Aim of the task - In the records that follow, count the lines where the string "height" appears, and give the count with nothing added.

________________________

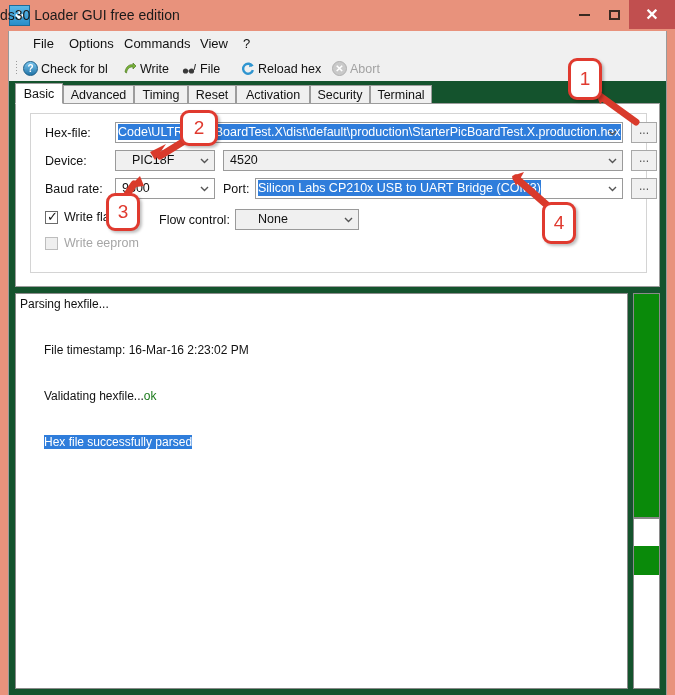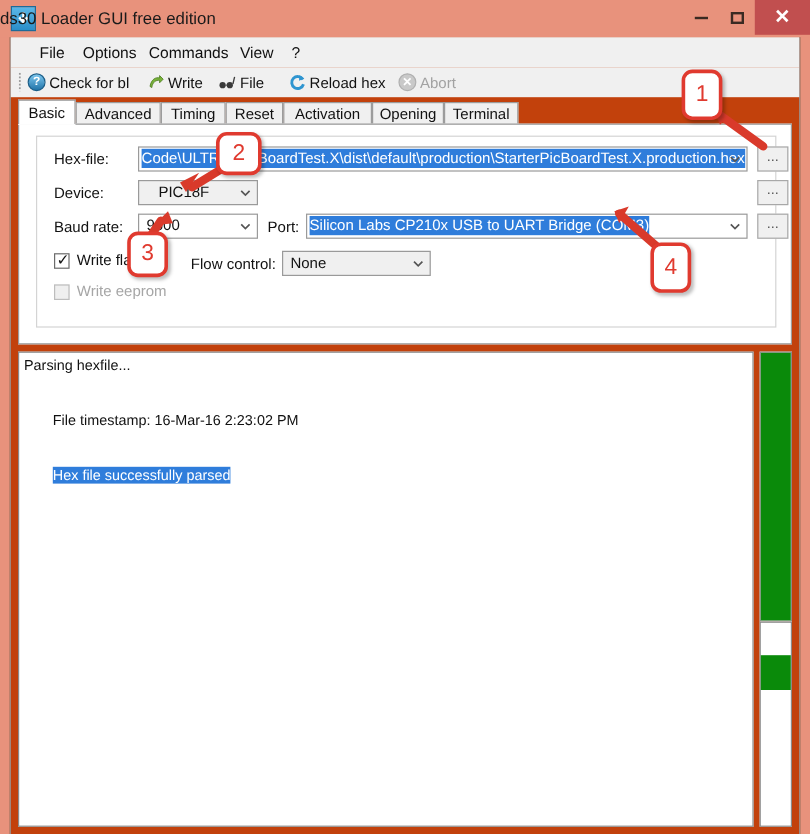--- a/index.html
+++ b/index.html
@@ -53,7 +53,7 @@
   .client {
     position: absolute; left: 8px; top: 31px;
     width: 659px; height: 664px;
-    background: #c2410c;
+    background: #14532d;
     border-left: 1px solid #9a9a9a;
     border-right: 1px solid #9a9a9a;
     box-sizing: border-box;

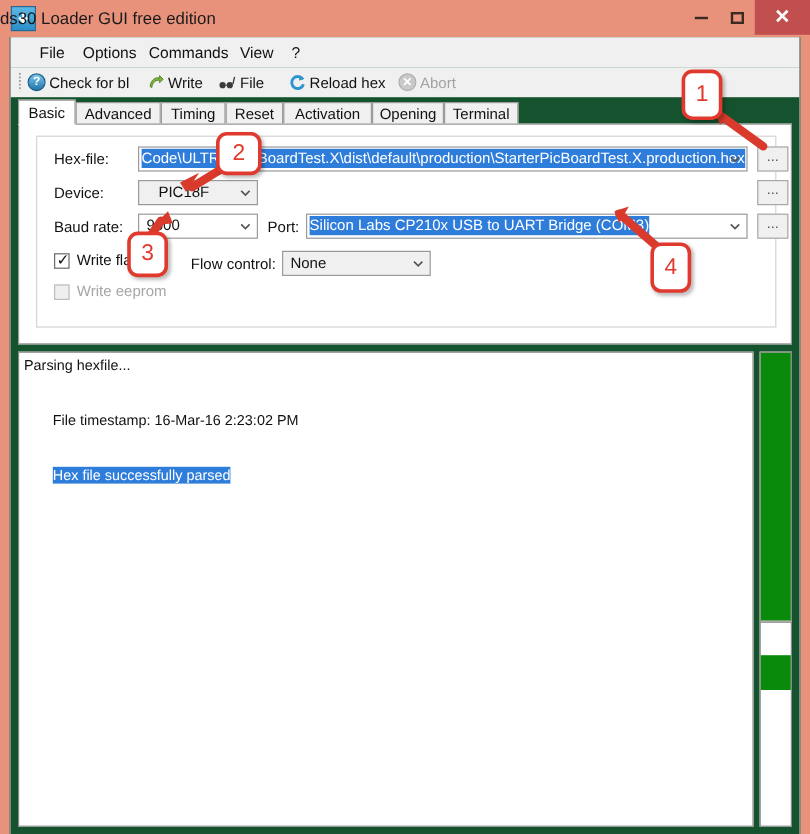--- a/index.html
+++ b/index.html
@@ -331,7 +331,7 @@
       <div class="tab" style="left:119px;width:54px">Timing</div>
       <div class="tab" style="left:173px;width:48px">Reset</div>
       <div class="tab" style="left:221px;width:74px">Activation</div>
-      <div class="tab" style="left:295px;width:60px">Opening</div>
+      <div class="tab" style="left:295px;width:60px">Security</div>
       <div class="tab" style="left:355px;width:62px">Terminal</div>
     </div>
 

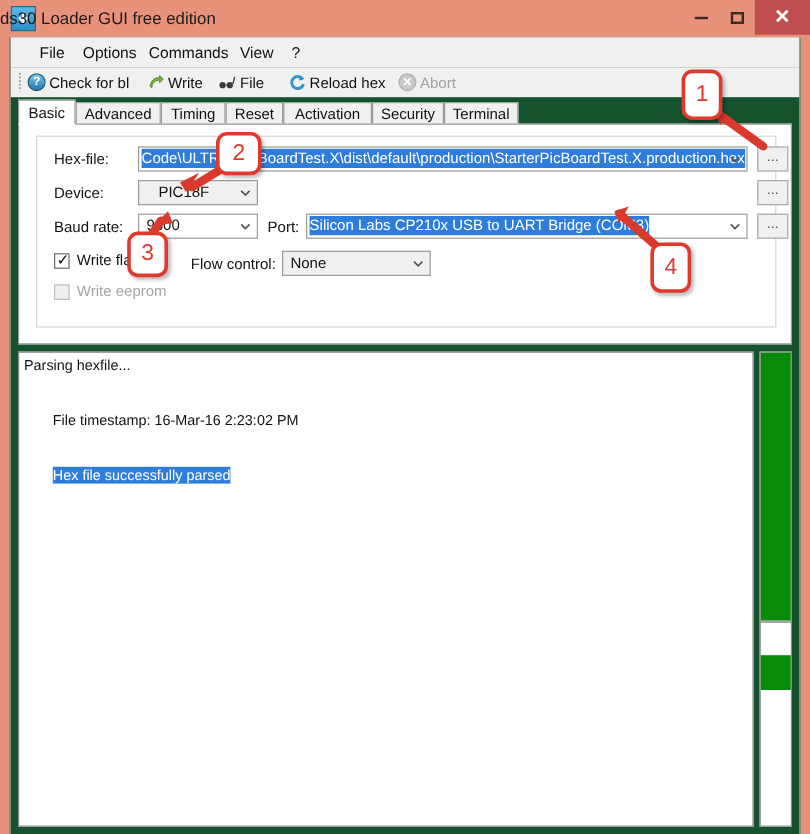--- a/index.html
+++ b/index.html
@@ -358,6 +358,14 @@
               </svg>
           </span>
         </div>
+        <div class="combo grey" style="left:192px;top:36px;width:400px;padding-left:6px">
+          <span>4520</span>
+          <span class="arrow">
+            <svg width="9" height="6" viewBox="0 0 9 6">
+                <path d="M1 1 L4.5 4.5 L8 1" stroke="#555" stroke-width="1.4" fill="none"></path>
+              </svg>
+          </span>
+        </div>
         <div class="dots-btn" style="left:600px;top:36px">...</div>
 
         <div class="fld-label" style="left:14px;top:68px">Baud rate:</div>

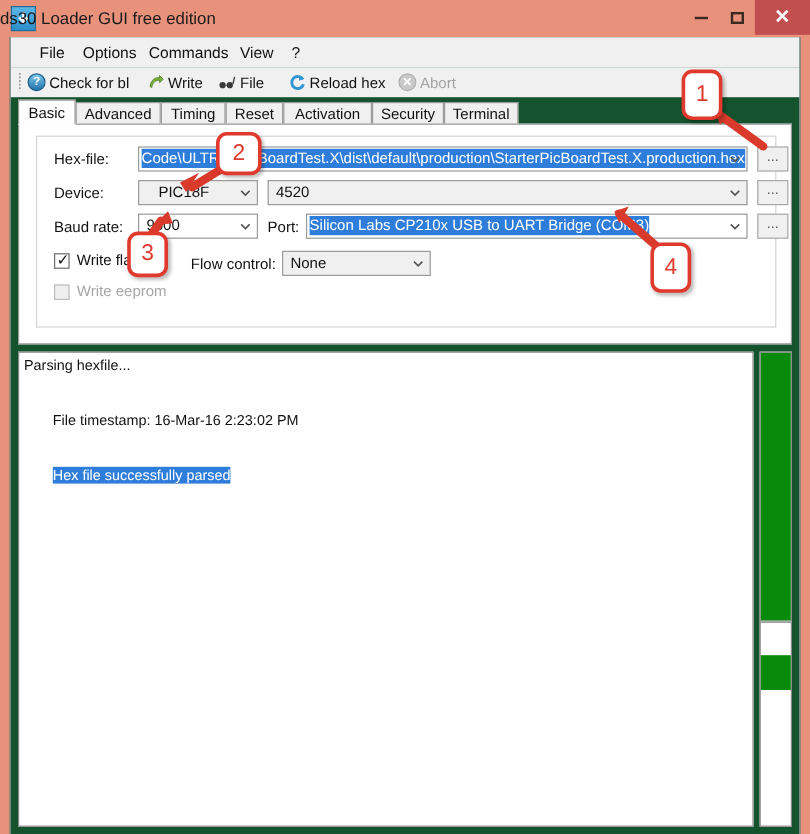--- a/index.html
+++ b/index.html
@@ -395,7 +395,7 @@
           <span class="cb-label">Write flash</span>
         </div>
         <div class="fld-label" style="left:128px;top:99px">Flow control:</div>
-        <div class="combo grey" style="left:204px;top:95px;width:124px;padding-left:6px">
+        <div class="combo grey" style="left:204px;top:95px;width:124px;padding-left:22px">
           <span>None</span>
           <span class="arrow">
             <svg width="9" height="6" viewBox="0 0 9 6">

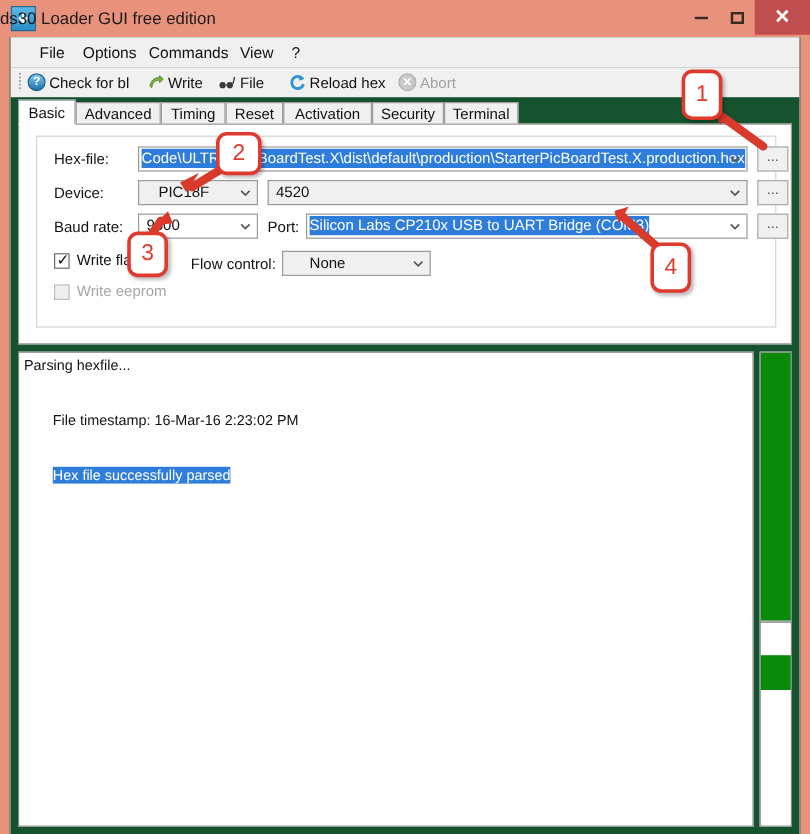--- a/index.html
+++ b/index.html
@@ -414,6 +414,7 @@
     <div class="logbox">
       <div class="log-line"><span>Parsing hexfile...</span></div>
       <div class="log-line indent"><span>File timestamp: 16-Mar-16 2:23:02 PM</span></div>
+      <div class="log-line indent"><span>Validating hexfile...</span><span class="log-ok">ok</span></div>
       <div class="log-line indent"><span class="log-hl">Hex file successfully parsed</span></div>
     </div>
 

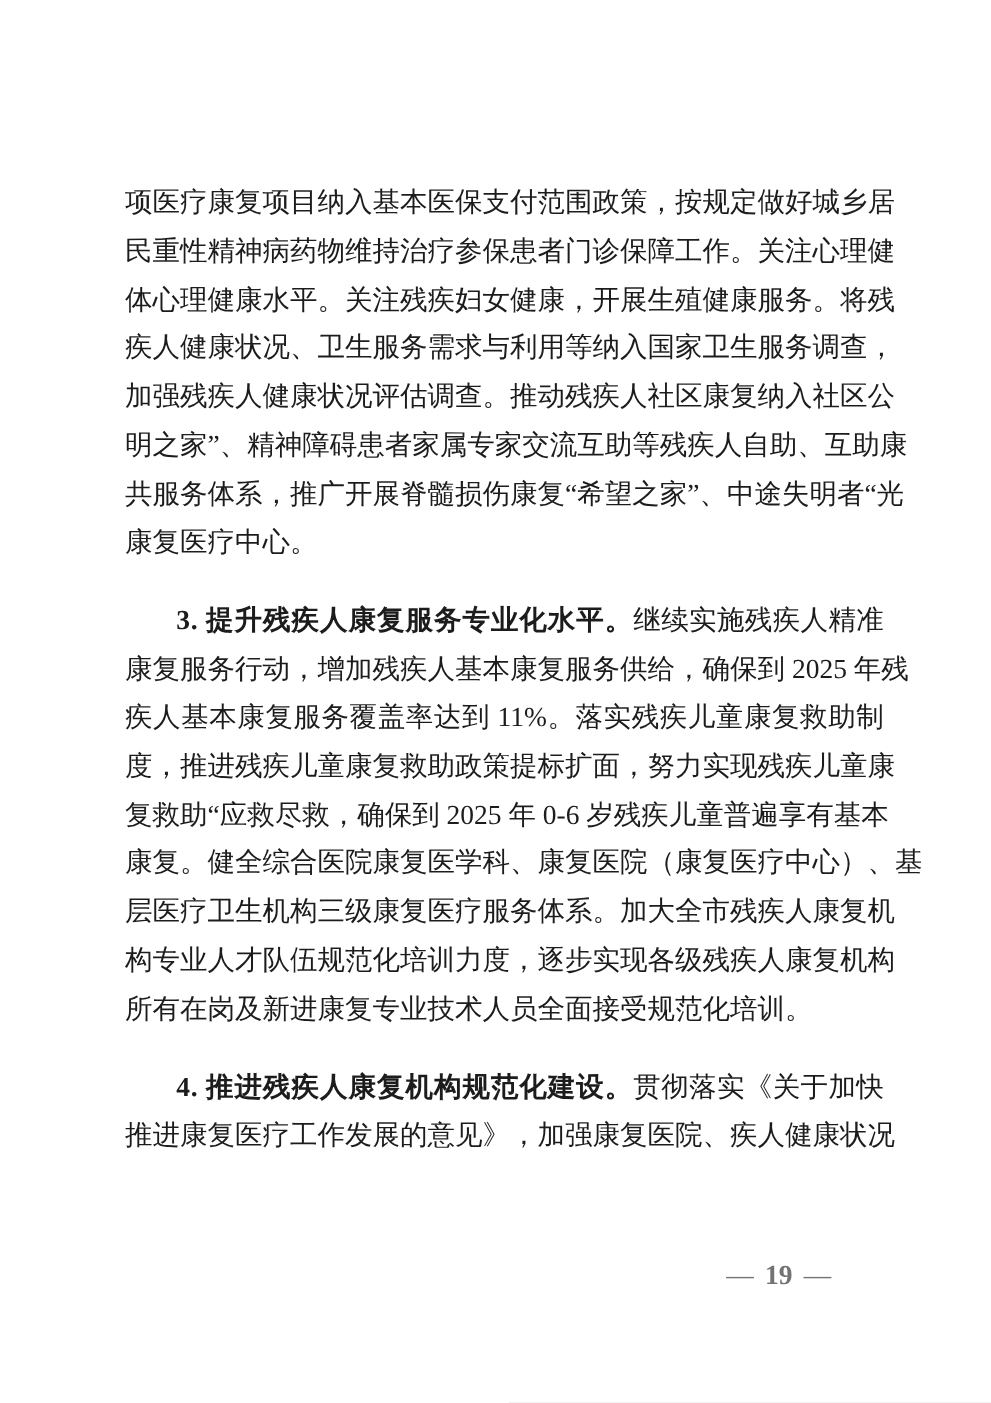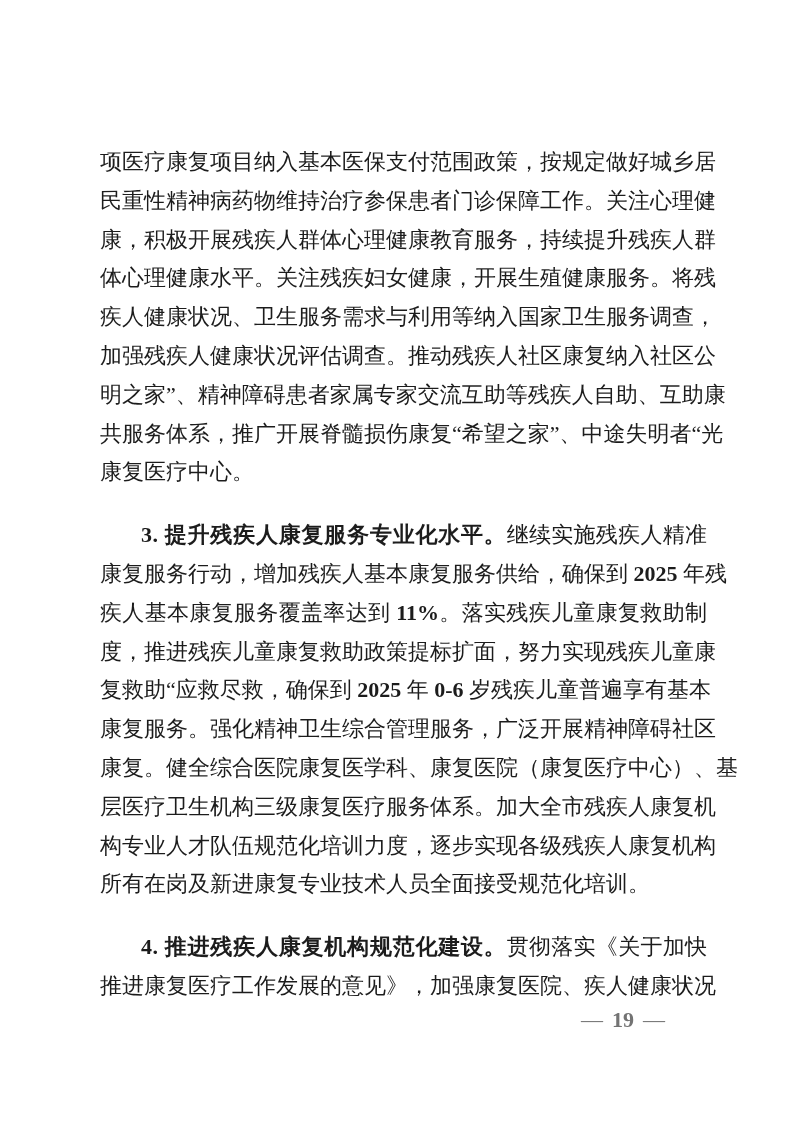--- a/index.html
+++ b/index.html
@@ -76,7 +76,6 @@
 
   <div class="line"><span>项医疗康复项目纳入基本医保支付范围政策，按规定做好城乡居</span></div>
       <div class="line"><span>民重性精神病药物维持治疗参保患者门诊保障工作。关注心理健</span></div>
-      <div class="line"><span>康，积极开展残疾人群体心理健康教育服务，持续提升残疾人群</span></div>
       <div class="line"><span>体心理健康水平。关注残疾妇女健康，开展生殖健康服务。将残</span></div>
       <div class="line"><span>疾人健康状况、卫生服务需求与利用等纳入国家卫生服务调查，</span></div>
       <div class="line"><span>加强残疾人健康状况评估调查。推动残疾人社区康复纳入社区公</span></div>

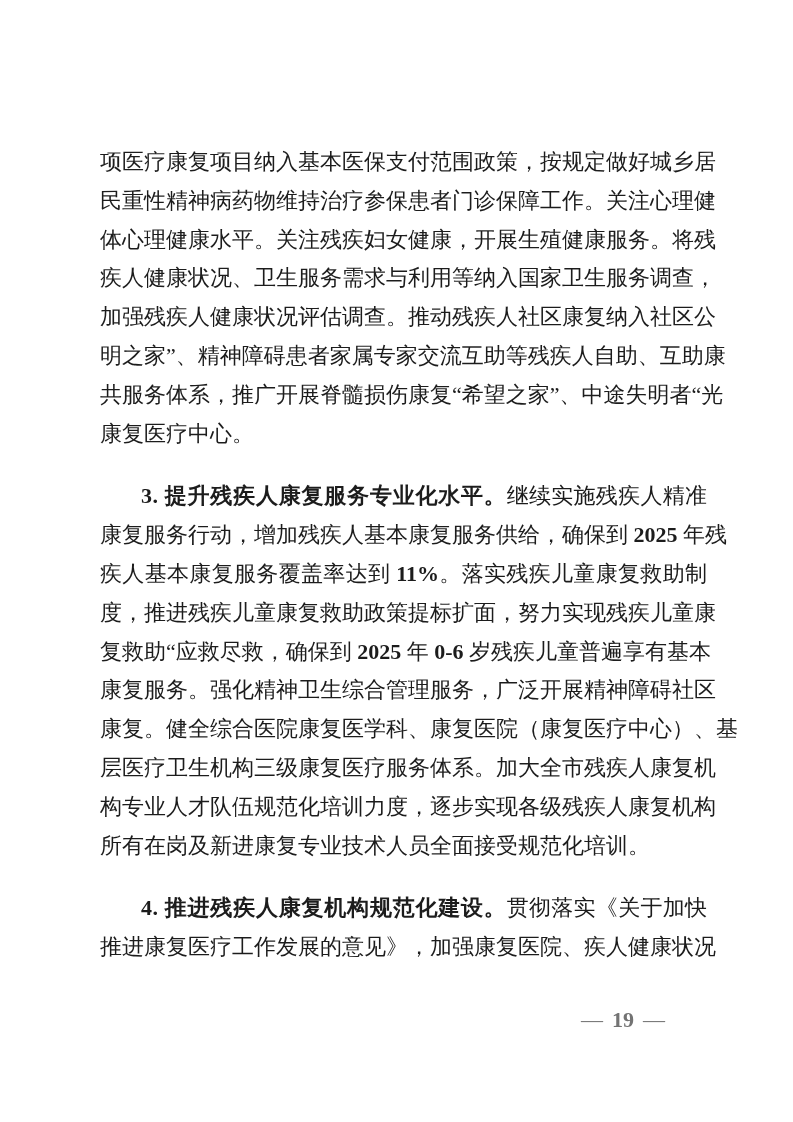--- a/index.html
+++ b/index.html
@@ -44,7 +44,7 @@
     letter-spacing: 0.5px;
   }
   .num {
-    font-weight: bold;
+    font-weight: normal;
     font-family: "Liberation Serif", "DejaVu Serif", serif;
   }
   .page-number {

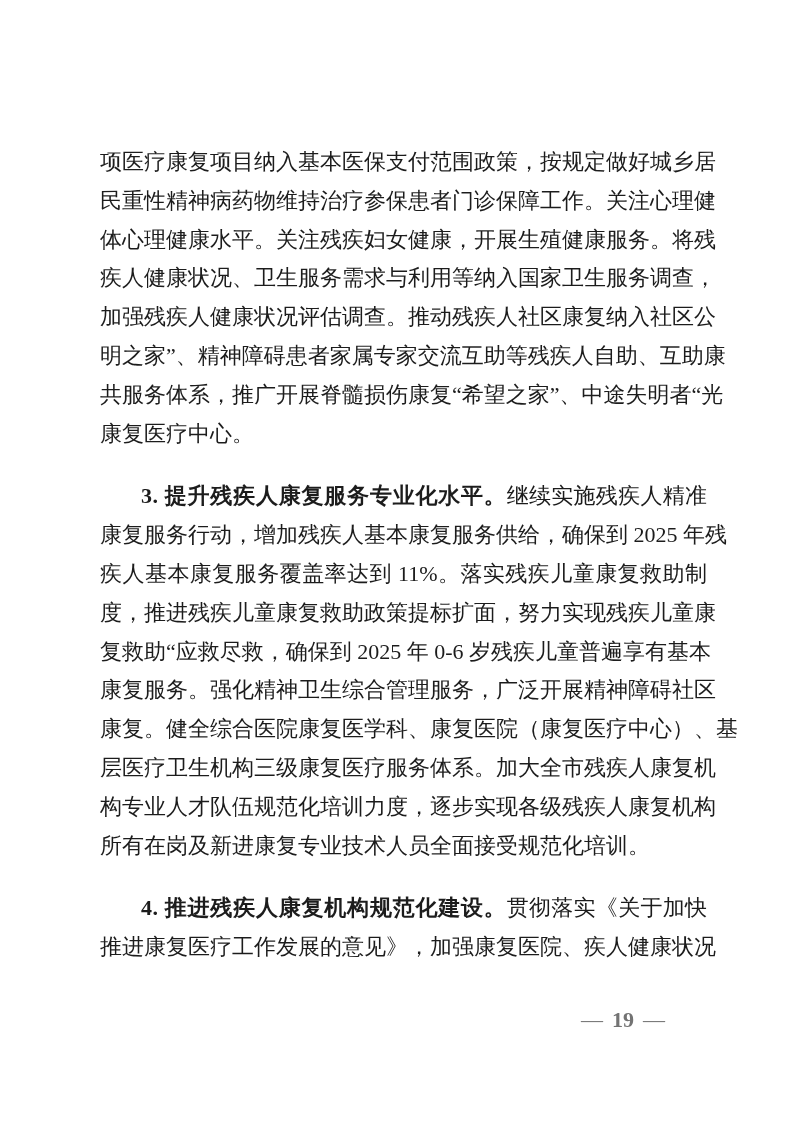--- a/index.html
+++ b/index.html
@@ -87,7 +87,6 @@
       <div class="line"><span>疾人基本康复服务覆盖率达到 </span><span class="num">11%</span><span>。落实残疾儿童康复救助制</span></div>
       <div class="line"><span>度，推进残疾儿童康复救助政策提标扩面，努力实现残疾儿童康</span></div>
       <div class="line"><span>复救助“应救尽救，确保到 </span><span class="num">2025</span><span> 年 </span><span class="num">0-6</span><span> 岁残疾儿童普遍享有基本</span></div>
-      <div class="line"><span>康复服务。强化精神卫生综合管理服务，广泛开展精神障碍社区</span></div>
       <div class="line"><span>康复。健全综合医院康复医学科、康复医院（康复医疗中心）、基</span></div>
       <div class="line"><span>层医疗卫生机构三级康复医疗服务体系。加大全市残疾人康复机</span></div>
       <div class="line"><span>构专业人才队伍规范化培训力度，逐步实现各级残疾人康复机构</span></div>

________________________

Written answer - 3